--- Work to be completed ---
Count the lines in the listing below that contain the word "rockwell" and report that number alone.

--- Data section ---
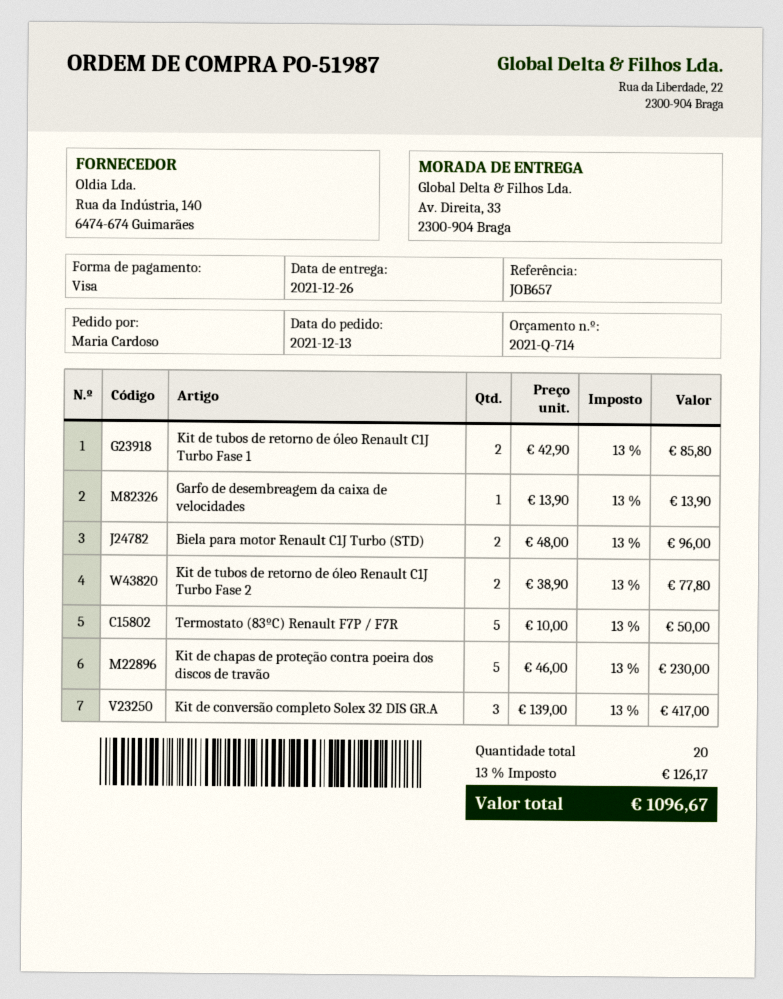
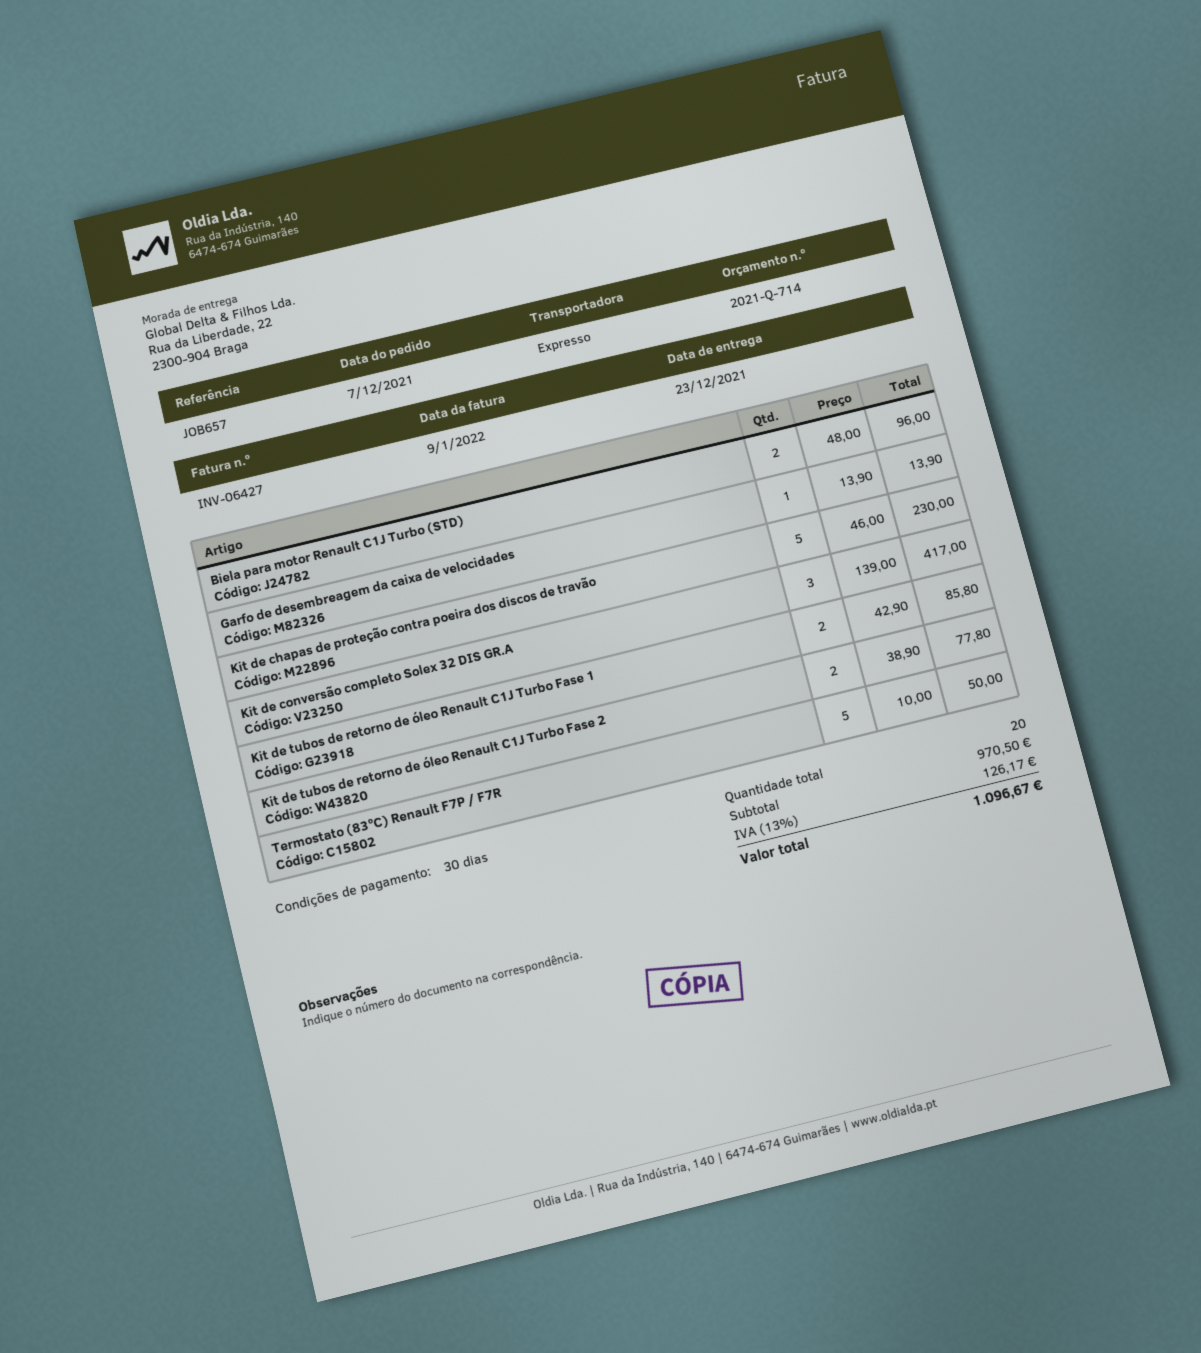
order date: 2021-12-13 -> 2021-12-07
delivery date: 2021-12-26 -> 2021-12-23
ship to: Av. Direita, 33, 2300-904 Braga -> Rua da Liberdade, 22, 2300-904 Braga

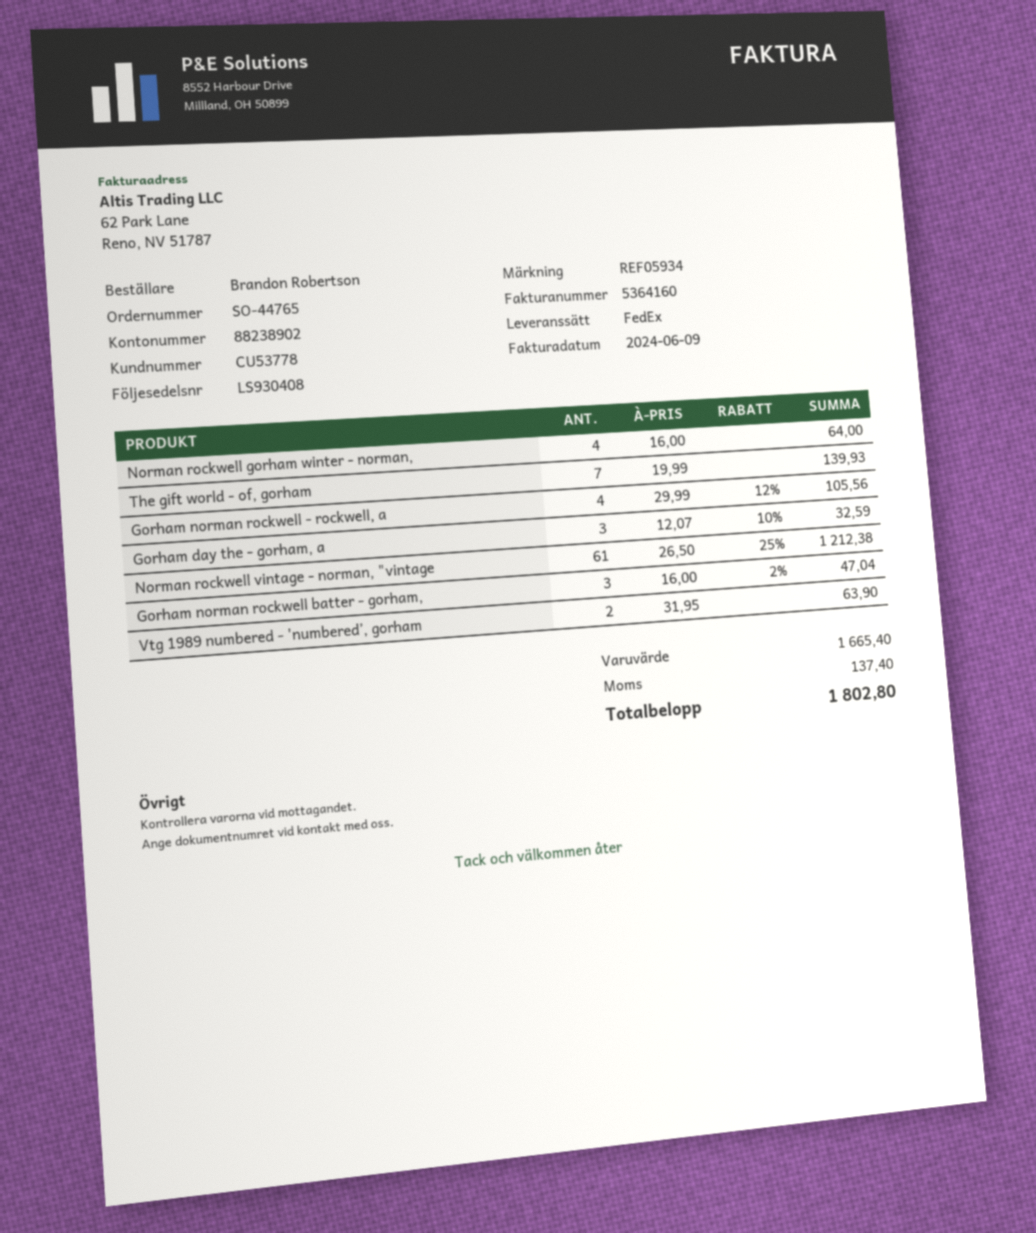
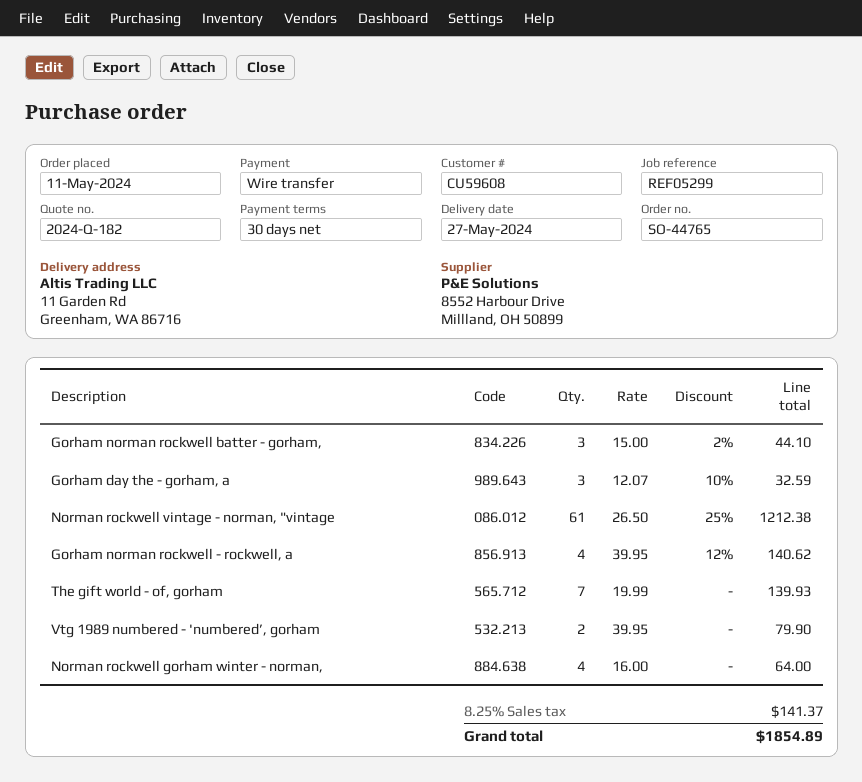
customer number: CU53778 -> CU59608
reference: REF05934 -> REF05299
Gorham norman rockwell - rockwell, a: 4 x 29.99 - 12% = 105.56 -> 4 x 39.95 - 12% = 140.62
Gorham norman rockwell batter - gorham,: 3 x 16.00 - 2% = 47.04 -> 3 x 15.00 - 2% = 44.10
Vtg 1989 numbered - 'numbered’, gorham: 2 x 31.95 = 63.90 -> 2 x 39.95 = 79.90
tax: 137.40 -> 141.37
total: 1802.80 -> 1854.89

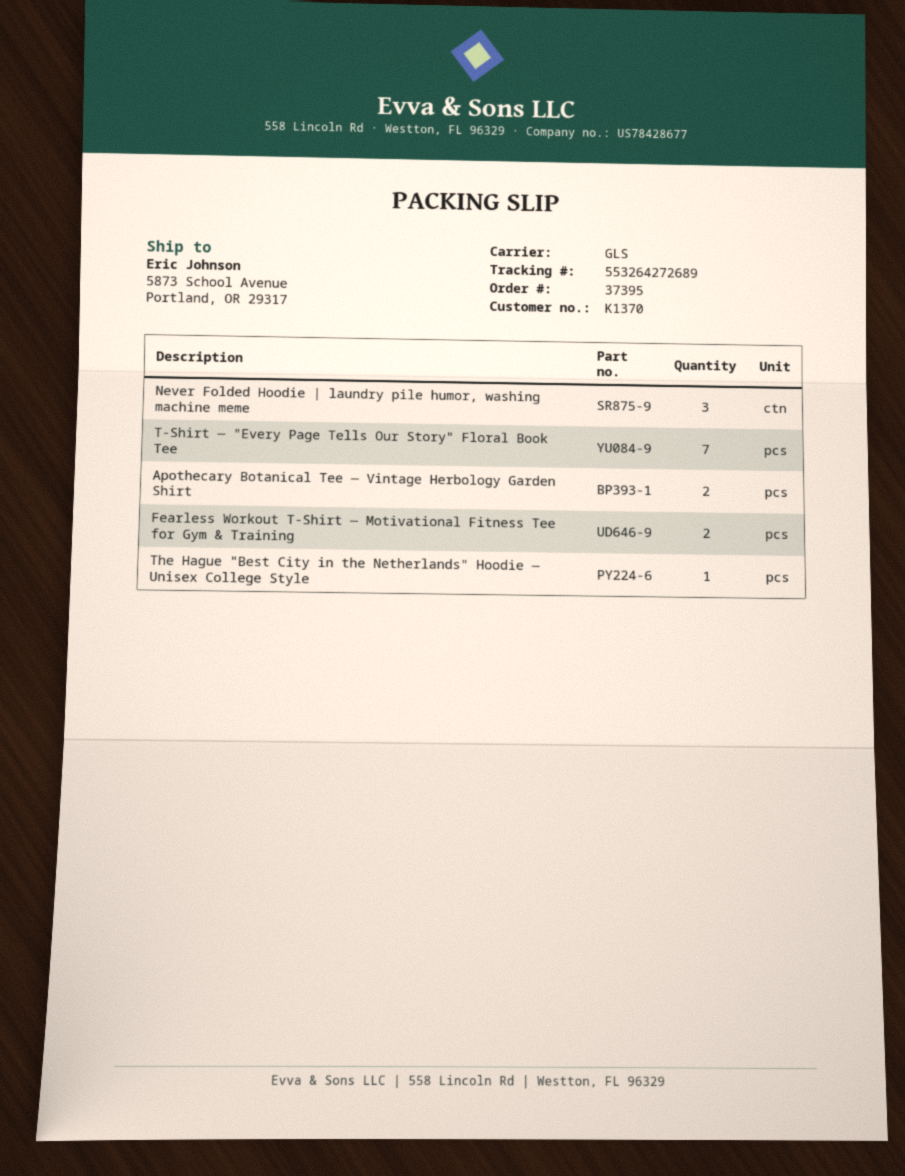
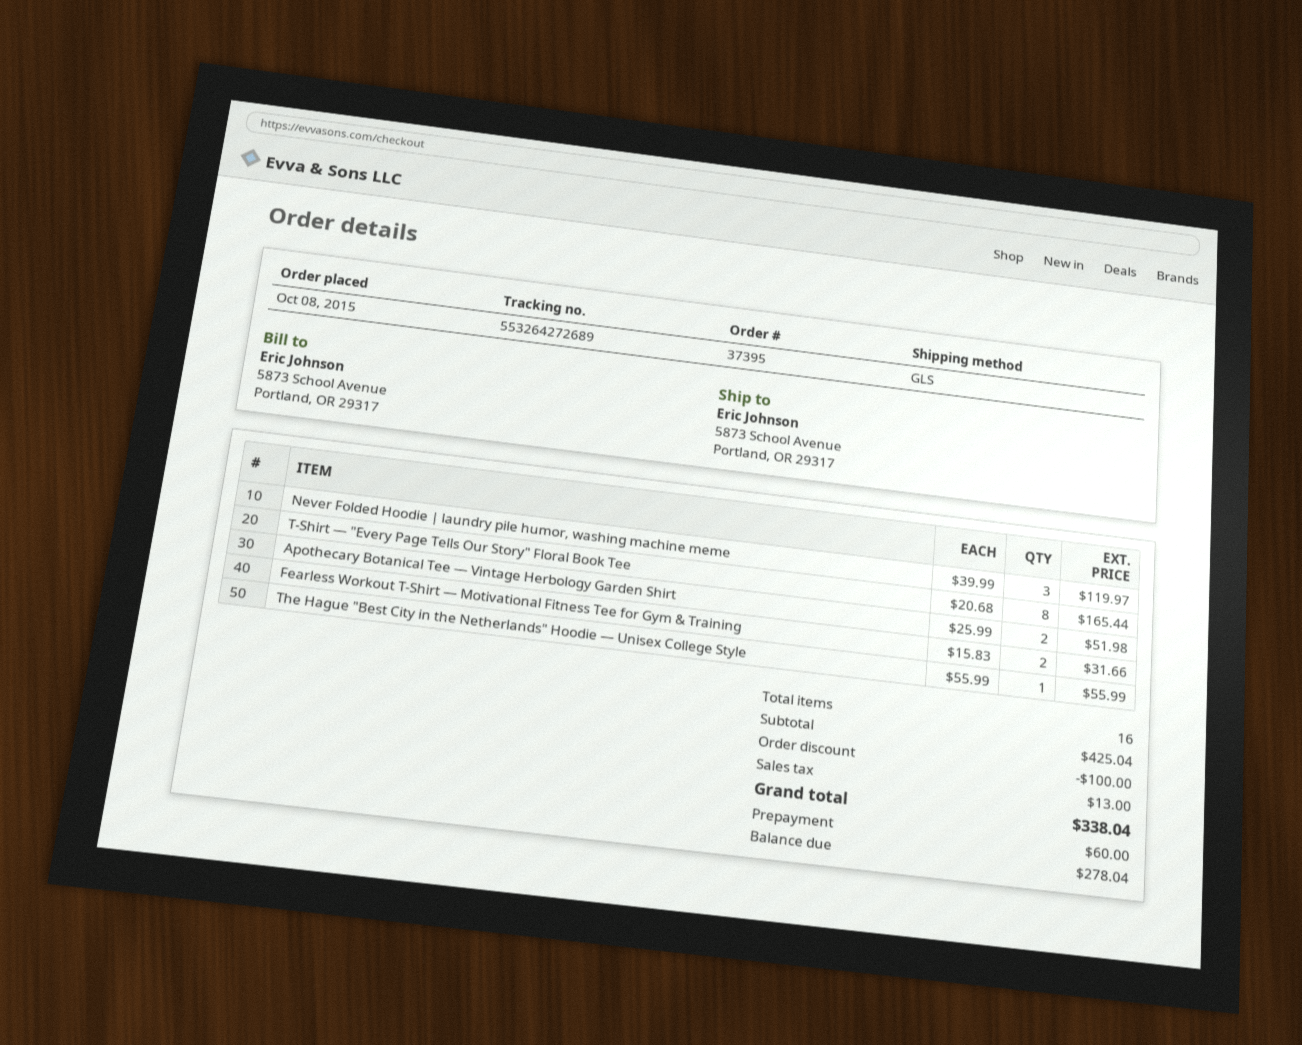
T‑Shirt — "Every Page Tells Our Story" Floral Book Tee: 7 -> 8

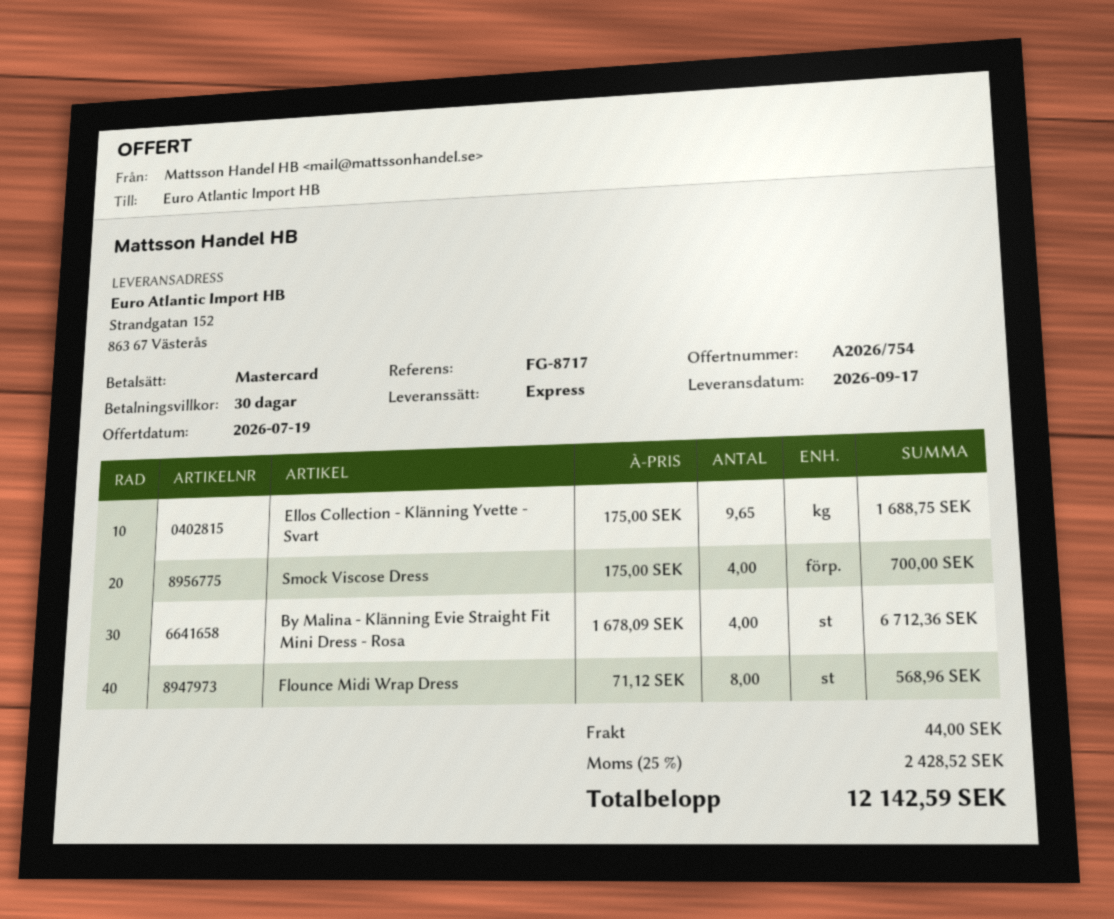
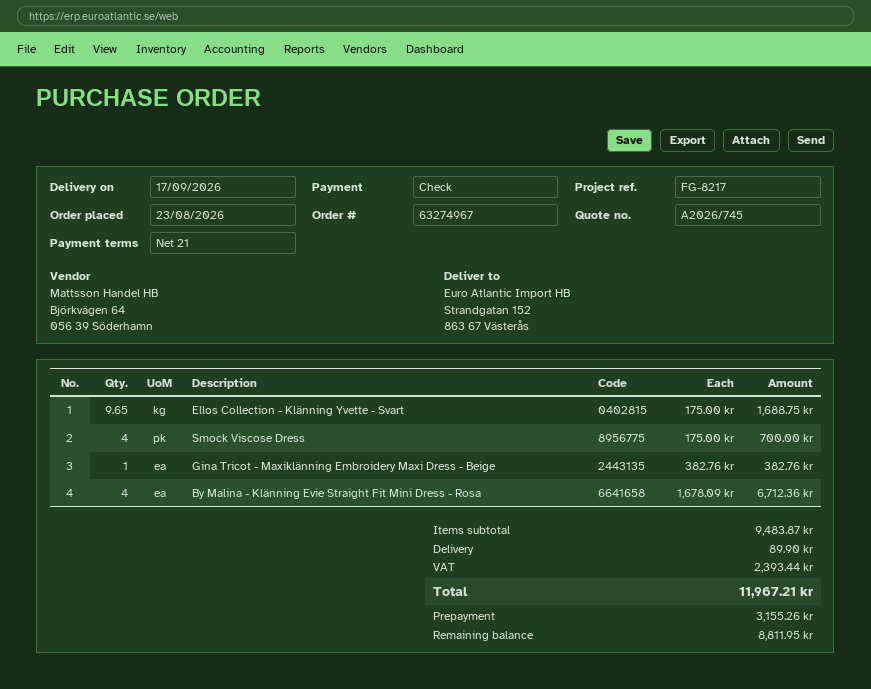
quote number: A2026/754 -> A2026/745
payment terms: 30 days -> 21 days
reference: FG-8717 -> FG-8217
payment method: Mastercard -> cheque
Flounce Midi Wrap Dress: 8 x 71.12 = 568.96 -> none
Gina Tricot - Maxiklänning Embroidery Maxi Dress - Beige: none -> 1 x 382.76 = 382.76
shipping: 44.00 -> 89.90
tax: 2428.52 -> 2393.44
total: 12142.59 -> 11967.21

--- Exercise answer ---
2